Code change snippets
>>

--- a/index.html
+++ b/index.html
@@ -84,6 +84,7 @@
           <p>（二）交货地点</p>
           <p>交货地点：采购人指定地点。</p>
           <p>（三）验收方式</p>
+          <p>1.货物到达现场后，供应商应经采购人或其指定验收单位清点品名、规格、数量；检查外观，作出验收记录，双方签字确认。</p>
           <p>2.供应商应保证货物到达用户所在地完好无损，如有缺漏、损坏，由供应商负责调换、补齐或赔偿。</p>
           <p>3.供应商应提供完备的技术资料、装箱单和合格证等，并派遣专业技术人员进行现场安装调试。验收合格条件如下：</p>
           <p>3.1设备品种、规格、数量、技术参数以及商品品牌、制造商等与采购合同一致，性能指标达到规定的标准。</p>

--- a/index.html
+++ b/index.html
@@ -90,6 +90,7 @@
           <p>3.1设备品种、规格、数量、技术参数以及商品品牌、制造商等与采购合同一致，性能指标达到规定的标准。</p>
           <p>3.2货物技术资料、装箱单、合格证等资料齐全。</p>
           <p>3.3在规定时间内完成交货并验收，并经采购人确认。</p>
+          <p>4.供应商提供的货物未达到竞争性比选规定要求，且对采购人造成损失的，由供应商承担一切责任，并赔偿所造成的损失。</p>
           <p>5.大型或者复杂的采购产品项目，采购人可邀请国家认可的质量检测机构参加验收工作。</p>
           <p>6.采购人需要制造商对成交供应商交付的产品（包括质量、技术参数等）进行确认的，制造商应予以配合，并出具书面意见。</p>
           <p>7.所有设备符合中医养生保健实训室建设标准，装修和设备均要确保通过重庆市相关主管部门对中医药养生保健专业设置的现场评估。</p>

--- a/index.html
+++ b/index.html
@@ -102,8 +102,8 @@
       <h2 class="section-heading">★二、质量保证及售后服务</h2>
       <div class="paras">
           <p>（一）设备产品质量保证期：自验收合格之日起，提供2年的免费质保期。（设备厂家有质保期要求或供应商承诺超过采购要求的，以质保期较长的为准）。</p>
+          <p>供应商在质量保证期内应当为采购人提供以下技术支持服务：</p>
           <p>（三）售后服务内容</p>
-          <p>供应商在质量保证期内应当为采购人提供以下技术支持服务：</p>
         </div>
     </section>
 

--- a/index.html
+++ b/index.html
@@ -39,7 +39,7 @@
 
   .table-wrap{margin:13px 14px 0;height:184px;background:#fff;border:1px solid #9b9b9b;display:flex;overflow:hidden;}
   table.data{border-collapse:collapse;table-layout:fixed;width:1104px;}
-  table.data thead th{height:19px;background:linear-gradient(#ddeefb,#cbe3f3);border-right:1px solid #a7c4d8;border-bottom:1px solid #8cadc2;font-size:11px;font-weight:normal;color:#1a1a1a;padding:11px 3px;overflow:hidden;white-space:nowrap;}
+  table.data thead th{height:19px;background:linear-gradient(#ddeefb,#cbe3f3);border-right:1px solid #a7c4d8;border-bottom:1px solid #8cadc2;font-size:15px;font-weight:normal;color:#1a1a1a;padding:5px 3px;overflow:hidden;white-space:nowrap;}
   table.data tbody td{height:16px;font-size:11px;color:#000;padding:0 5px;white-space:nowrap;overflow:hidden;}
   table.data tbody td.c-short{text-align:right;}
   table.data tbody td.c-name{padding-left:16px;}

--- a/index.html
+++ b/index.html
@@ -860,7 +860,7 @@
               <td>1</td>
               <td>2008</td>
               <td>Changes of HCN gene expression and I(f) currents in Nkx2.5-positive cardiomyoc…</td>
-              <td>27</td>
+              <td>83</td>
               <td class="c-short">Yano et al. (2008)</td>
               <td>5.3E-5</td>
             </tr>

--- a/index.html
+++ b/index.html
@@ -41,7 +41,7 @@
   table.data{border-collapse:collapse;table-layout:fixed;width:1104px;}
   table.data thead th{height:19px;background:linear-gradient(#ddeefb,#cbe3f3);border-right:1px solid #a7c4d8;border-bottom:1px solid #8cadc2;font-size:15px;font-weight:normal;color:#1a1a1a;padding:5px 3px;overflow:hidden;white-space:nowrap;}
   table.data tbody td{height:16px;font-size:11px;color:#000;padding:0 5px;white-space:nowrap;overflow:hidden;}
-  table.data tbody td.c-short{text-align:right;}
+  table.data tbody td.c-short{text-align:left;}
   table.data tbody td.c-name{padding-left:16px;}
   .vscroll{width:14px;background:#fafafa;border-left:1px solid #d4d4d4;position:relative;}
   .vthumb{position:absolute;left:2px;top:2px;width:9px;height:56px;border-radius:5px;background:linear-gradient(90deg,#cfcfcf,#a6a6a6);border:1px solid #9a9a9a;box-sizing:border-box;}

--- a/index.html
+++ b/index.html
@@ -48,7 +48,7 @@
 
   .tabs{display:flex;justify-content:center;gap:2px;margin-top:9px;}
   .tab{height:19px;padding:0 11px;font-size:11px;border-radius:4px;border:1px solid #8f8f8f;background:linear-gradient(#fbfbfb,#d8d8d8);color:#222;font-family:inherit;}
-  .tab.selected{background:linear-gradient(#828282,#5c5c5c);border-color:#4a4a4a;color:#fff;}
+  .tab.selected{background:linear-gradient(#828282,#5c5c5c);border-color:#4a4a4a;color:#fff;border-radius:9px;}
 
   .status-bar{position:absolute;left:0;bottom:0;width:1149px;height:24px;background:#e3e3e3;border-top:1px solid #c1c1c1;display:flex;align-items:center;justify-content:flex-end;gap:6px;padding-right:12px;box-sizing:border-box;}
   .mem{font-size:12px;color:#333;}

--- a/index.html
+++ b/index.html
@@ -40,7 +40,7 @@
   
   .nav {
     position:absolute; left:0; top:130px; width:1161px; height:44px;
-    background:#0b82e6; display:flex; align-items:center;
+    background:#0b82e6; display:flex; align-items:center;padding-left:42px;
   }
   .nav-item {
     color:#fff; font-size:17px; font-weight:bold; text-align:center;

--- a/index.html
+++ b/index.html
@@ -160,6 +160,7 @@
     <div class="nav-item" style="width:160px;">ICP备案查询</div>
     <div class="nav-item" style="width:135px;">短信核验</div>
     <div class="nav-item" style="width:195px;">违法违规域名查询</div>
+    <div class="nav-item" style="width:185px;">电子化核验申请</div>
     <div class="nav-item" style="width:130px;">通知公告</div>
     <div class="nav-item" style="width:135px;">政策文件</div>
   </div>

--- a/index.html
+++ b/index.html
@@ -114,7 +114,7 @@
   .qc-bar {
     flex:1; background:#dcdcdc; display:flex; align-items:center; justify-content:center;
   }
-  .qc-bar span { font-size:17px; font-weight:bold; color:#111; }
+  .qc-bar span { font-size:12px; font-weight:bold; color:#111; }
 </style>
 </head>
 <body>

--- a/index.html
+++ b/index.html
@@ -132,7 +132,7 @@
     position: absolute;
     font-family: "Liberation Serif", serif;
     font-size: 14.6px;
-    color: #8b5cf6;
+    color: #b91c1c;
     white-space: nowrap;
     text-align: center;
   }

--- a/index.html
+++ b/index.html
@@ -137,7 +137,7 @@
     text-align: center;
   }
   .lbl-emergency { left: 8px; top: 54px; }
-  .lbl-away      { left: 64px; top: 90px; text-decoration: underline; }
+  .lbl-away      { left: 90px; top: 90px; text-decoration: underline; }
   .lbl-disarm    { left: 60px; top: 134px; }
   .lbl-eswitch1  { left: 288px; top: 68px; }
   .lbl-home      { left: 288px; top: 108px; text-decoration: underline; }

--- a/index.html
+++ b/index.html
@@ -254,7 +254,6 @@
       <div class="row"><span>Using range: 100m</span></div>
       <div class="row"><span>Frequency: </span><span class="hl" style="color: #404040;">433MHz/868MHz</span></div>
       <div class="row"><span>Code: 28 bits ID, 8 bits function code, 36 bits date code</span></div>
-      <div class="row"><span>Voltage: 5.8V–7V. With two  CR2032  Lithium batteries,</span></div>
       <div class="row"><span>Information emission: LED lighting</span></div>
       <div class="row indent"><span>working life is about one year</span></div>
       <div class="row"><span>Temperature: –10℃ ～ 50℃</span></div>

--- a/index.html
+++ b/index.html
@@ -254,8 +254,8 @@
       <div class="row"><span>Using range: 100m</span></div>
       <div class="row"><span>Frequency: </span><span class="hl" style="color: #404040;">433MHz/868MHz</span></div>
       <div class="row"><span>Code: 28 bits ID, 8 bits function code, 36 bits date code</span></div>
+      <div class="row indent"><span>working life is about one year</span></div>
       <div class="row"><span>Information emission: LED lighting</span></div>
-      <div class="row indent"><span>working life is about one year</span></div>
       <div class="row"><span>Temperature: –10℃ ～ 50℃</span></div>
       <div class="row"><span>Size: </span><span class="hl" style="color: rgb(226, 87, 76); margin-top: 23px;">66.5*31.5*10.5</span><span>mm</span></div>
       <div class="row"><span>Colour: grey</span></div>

<<

#### [Work task]
The reply must consist solely of the lines from the one containing "90px; top: 90px;" through the last line of the data, reproduced exactly.

#### [Problem solution]
+  .lbl-away      { left: 90px; top: 90px; text-decoration: underline; }
   .lbl-disarm    { left: 60px; top: 134px; }
   .lbl-eswitch1  { left: 288px; top: 68px; }
   .lbl-home      { left: 288px; top: 108px; text-decoration: underline; }

--- a/index.html
+++ b/index.html
@@ -254,7 +254,6 @@
       <div class="row"><span>Using range: 100m</span></div>
       <div class="row"><span>Frequency: </span><span class="hl" style="color: #404040;">433MHz/868MHz</span></div>
       <div class="row"><span>Code: 28 bits ID, 8 bits function code, 36 bits date code</span></div>
-      <div class="row"><span>Voltage: 5.8V–7V. With two  CR2032  Lithium batteries,</span></div>
       <div class="row"><span>Information emission: LED lighting</span></div>
       <div class="row indent"><span>working life is about one year</span></div>
       <div class="row"><span>Temperature: –10℃ ～ 50℃</span></div>

--- a/index.html
+++ b/index.html
@@ -254,8 +254,8 @@
       <div class="row"><span>Using range: 100m</span></div>
       <div class="row"><span>Frequency: </span><span class="hl" style="color: #404040;">433MHz/868MHz</span></div>
       <div class="row"><span>Code: 28 bits ID, 8 bits function code, 36 bits date code</span></div>
+      <div class="row indent"><span>working life is about one year</span></div>
       <div class="row"><span>Information emission: LED lighting</span></div>
-      <div class="row indent"><span>working life is about one year</span></div>
       <div class="row"><span>Temperature: –10℃ ～ 50℃</span></div>
       <div class="row"><span>Size: </span><span class="hl" style="color: rgb(226, 87, 76); margin-top: 23px;">66.5*31.5*10.5</span><span>mm</span></div>
       <div class="row"><span>Colour: grey</span></div>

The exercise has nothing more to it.